- Exercise details -
In the entries below, the lines from the one with "Long Tassel Mimosa" through the one with "customer number: CU75834 -> CU75843" are to be copied exactly; both ends count.

(Beginning of Exercise inputs)

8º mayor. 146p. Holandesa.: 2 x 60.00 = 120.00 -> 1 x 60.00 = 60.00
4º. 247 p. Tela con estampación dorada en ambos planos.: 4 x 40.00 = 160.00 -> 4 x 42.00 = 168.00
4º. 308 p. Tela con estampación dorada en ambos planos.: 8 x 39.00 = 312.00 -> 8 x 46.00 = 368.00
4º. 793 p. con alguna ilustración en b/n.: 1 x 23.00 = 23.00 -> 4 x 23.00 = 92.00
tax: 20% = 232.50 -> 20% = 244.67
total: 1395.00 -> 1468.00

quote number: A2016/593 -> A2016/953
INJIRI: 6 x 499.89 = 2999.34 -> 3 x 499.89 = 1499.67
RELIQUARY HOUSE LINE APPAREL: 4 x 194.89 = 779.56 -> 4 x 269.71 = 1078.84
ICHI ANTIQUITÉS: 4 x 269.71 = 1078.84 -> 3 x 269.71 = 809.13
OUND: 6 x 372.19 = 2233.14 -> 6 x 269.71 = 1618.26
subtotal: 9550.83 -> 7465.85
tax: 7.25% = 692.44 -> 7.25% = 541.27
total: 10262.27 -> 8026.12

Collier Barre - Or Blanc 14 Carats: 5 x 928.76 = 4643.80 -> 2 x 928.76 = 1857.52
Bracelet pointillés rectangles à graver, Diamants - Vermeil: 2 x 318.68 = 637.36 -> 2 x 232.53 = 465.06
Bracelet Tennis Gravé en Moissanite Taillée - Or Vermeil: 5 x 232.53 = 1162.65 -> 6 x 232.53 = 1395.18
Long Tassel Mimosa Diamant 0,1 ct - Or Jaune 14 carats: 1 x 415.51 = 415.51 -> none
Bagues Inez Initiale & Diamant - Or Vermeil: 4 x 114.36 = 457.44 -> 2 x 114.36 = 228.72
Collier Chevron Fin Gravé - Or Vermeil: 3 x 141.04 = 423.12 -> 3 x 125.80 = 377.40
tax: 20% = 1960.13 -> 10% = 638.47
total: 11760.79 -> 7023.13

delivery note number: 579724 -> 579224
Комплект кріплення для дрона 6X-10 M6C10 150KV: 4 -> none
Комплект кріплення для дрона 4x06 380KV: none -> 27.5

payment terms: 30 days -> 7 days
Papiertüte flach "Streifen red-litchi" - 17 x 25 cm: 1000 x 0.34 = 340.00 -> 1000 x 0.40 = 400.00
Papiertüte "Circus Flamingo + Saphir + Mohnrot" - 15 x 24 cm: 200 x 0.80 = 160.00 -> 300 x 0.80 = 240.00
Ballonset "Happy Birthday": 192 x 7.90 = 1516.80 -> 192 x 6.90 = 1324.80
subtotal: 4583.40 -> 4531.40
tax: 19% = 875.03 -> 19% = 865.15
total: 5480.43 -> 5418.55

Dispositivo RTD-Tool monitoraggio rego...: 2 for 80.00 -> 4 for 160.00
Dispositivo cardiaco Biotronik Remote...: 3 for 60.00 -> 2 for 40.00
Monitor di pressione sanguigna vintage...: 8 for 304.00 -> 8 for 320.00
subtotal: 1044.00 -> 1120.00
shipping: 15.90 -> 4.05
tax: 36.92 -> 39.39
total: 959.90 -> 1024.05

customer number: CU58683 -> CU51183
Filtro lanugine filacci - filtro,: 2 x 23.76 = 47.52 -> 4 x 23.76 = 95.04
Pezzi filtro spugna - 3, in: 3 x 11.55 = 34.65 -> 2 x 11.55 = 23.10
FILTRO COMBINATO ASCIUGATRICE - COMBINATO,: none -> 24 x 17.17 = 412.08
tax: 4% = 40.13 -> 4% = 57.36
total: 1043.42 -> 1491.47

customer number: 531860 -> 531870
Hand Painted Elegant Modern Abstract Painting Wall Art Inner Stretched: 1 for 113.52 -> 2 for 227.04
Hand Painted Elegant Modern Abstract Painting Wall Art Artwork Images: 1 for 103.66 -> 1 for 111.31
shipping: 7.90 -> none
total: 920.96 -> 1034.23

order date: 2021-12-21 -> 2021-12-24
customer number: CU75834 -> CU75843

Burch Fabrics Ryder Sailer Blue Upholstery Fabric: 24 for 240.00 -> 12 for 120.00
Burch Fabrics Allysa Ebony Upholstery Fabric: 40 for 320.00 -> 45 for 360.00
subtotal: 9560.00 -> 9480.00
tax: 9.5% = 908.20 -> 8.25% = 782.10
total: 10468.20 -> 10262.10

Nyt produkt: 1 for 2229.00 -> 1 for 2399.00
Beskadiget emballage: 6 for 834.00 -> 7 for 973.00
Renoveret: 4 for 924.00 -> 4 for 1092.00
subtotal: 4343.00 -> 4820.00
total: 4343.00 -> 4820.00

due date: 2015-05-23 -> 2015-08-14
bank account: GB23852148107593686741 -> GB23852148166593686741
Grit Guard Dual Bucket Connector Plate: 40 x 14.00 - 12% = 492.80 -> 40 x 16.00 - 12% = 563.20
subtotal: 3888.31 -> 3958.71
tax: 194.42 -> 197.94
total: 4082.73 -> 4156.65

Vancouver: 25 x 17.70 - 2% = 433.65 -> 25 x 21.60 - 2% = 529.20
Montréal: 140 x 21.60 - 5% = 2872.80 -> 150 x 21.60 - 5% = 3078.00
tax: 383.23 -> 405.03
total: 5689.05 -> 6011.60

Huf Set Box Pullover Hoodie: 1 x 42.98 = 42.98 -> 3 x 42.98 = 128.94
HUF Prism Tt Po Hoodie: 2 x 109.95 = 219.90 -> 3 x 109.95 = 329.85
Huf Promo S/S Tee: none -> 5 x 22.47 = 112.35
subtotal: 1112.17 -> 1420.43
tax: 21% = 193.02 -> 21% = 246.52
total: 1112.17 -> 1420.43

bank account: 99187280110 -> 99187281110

(End of Exercise inputs)

- Solution below -
Long Tassel Mimosa Diamant 0,1 ct - Or Jaune 14 carats: 1 x 415.51 = 415.51 -> none
Bagues Inez Initiale & Diamant - Or Vermeil: 4 x 114.36 = 457.44 -> 2 x 114.36 = 228.72
Collier Chevron Fin Gravé - Or Vermeil: 3 x 141.04 = 423.12 -> 3 x 125.80 = 377.40
tax: 20% = 1960.13 -> 10% = 638.47
total: 11760.79 -> 7023.13

delivery note number: 579724 -> 579224
Комплект кріплення для дрона 6X-10 M6C10 150KV: 4 -> none
Комплект кріплення для дрона 4x06 380KV: none -> 27.5

payment terms: 30 days -> 7 days
Papiertüte flach "Streifen red-litchi" - 17 x 25 cm: 1000 x 0.34 = 340.00 -> 1000 x 0.40 = 400.00
Papiertüte "Circus Flamingo + Saphir + Mohnrot" - 15 x 24 cm: 200 x 0.80 = 160.00 -> 300 x 0.80 = 240.00
Ballonset "Happy Birthday": 192 x 7.90 = 1516.80 -> 192 x 6.90 = 1324.80
subtotal: 4583.40 -> 4531.40
tax: 19% = 875.03 -> 19% = 865.15
total: 5480.43 -> 5418.55

Dispositivo RTD-Tool monitoraggio rego...: 2 for 80.00 -> 4 for 160.00
Dispositivo cardiaco Biotronik Remote...: 3 for 60.00 -> 2 for 40.00
Monitor di pressione sanguigna vintage...: 8 for 304.00 -> 8 for 320.00
subtotal: 1044.00 -> 1120.00
shipping: 15.90 -> 4.05
tax: 36.92 -> 39.39
total: 959.90 -> 1024.05

customer number: CU58683 -> CU51183
Filtro lanugine filacci - filtro,: 2 x 23.76 = 47.52 -> 4 x 23.76 = 95.04
Pezzi filtro spugna - 3, in: 3 x 11.55 = 34.65 -> 2 x 11.55 = 23.10
FILTRO COMBINATO ASCIUGATRICE - COMBINATO,: none -> 24 x 17.17 = 412.08
tax: 4% = 40.13 -> 4% = 57.36
total: 1043.42 -> 1491.47

customer number: 531860 -> 531870
Hand Painted Elegant Modern Abstract Painting Wall Art Inner Stretched: 1 for 113.52 -> 2 for 227.04
Hand Painted Elegant Modern Abstract Painting Wall Art Artwork Images: 1 for 103.66 -> 1 for 111.31
shipping: 7.90 -> none
total: 920.96 -> 1034.23

order date: 2021-12-21 -> 2021-12-24
customer number: CU75834 -> CU75843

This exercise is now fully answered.